EXTRACTED DATA below:

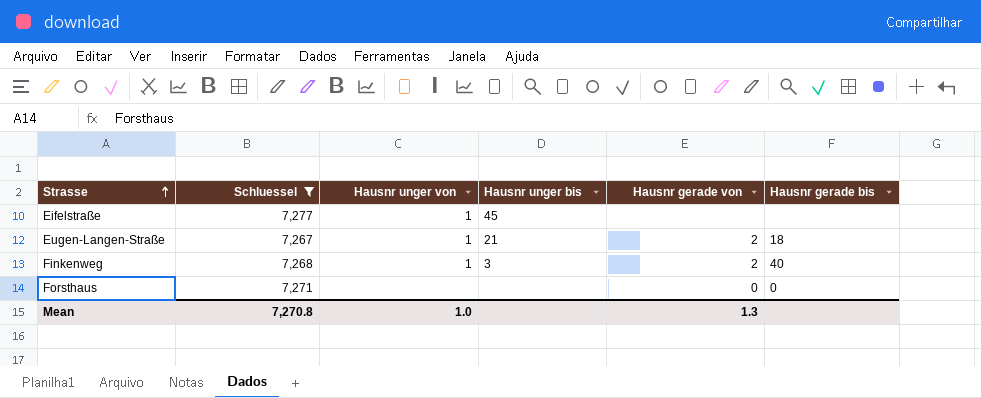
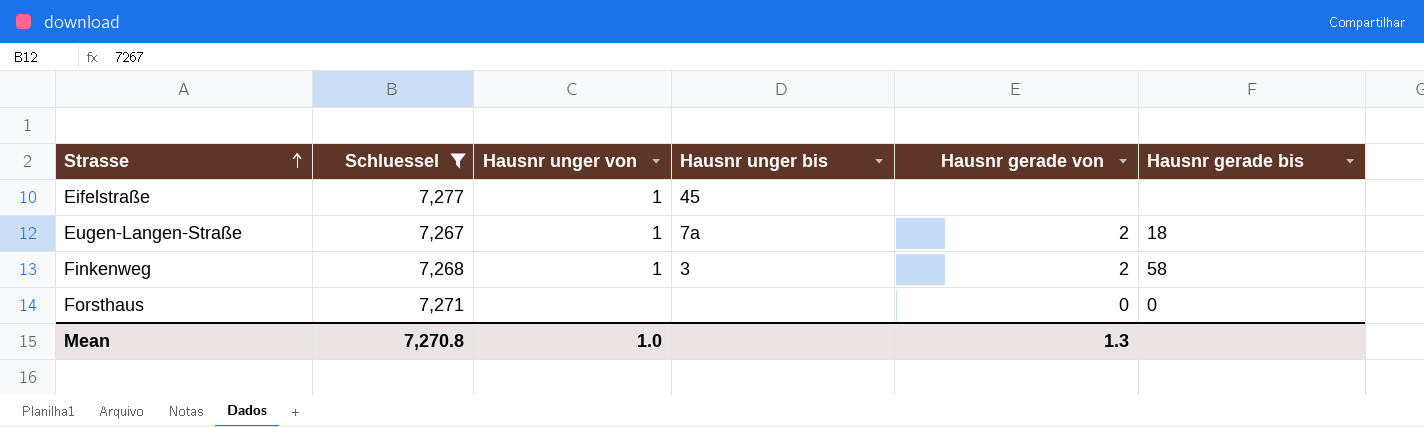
Eugen-Langen-Straße | Hausnr unger bis: 21 -> 7a
Finkenweg | Hausnr gerade bis: 40 -> 58

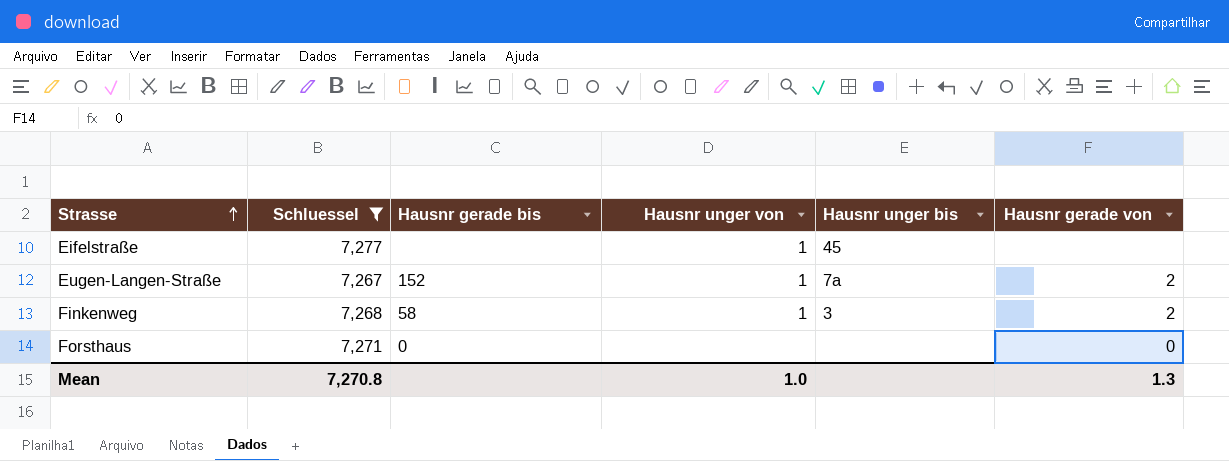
column Hausnr gerade bis | position: 6 -> 3
Eugen-Langen-Straße | Hausnr gerade bis: 18 -> 152

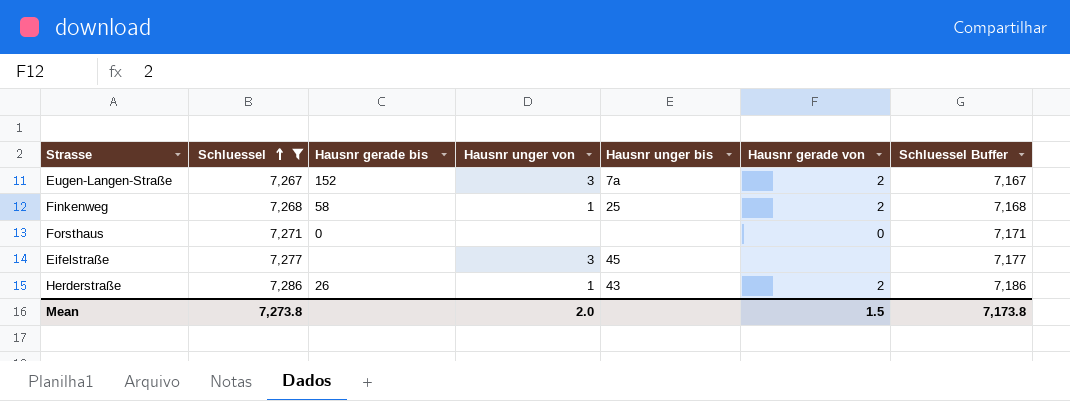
row order: Strasse ascending -> Schluessel ascending
column Schluessel Buffer | formula: none -> [Schluessel] - 100
Eugen-Langen-Straße | Hausnr unger von: 1 -> 3
Finkenweg | Hausnr unger bis: 3 -> 25
Eifelstraße | Hausnr unger von: 1 -> 3
row Herderstraße: none -> 7,286 | 26 | 1 | 43 | 2 | 7,186
Mean | Schluessel: 7,270.8 -> 7,273.8
Mean | Hausnr unger von: 1.0 -> 2.0
Mean | Hausnr gerade von: 1.3 -> 1.5

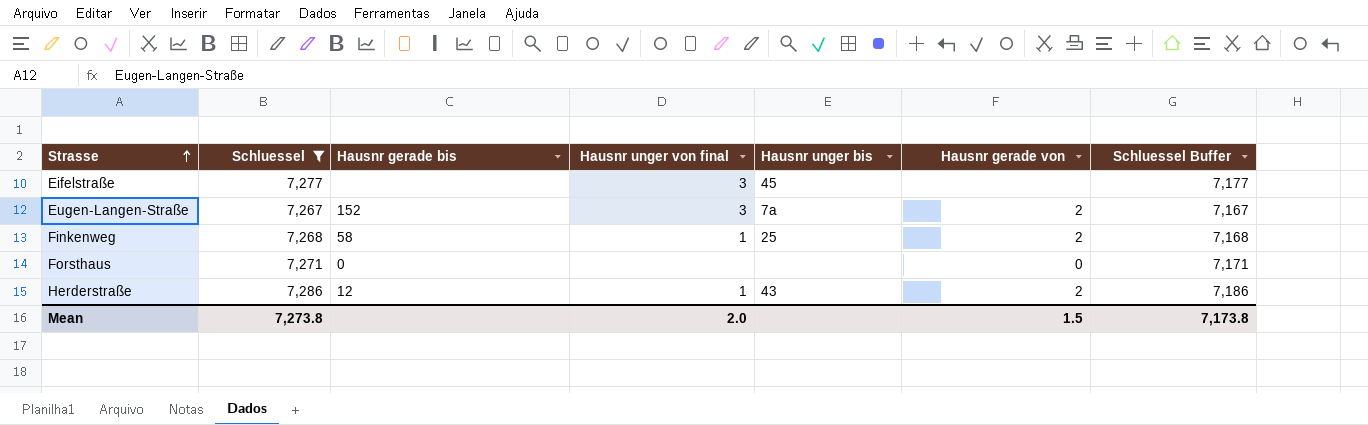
row order: Schluessel ascending -> Strasse ascending
column name: Hausnr unger von -> Hausnr unger von final
Herderstraße | Hausnr gerade bis: 26 -> 12

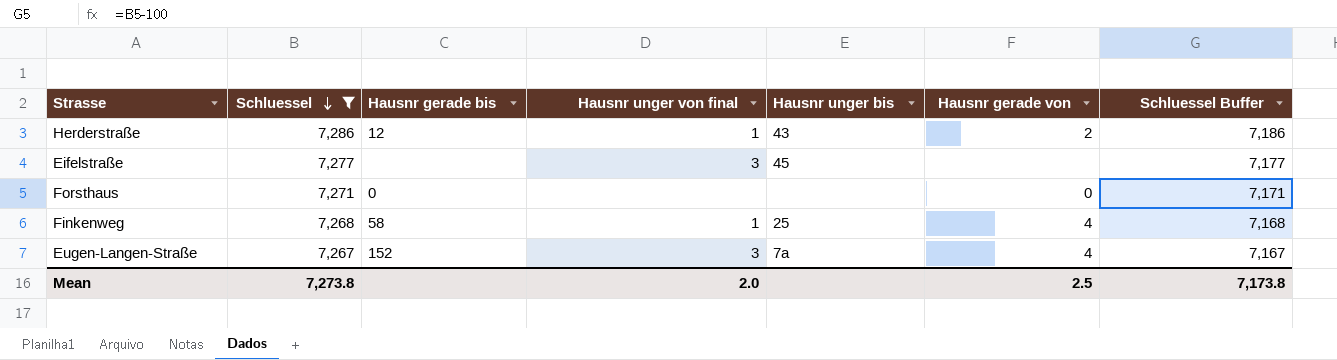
row order: Strasse ascending -> Schluessel descending
Finkenweg | Hausnr gerade von: 2 -> 4
Eugen-Langen-Straße | Hausnr gerade von: 2 -> 4
Mean | Hausnr gerade von: 1.5 -> 2.5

End of EXTRACTED DATA.

• [ACTION ITEM]
Exercise for the records above: copy only the lines from the one with "Finkenweg | Hausnr unger bis: 3 -> 25" to the one with "Herderstraße | Hausnr gerade bis: 26 -> 12", both ends kept, and drop the pictures.

• [TASK RESULT]
Finkenweg | Hausnr unger bis: 3 -> 25
Eifelstraße | Hausnr unger von: 1 -> 3
row Herderstraße: none -> 7,286 | 26 | 1 | 43 | 2 | 7,186
Mean | Schluessel: 7,270.8 -> 7,273.8
Mean | Hausnr unger von: 1.0 -> 2.0
Mean | Hausnr gerade von: 1.3 -> 1.5

row order: Schluessel ascending -> Strasse ascending
column name: Hausnr unger von -> Hausnr unger von final
Herderstraße | Hausnr gerade bis: 26 -> 12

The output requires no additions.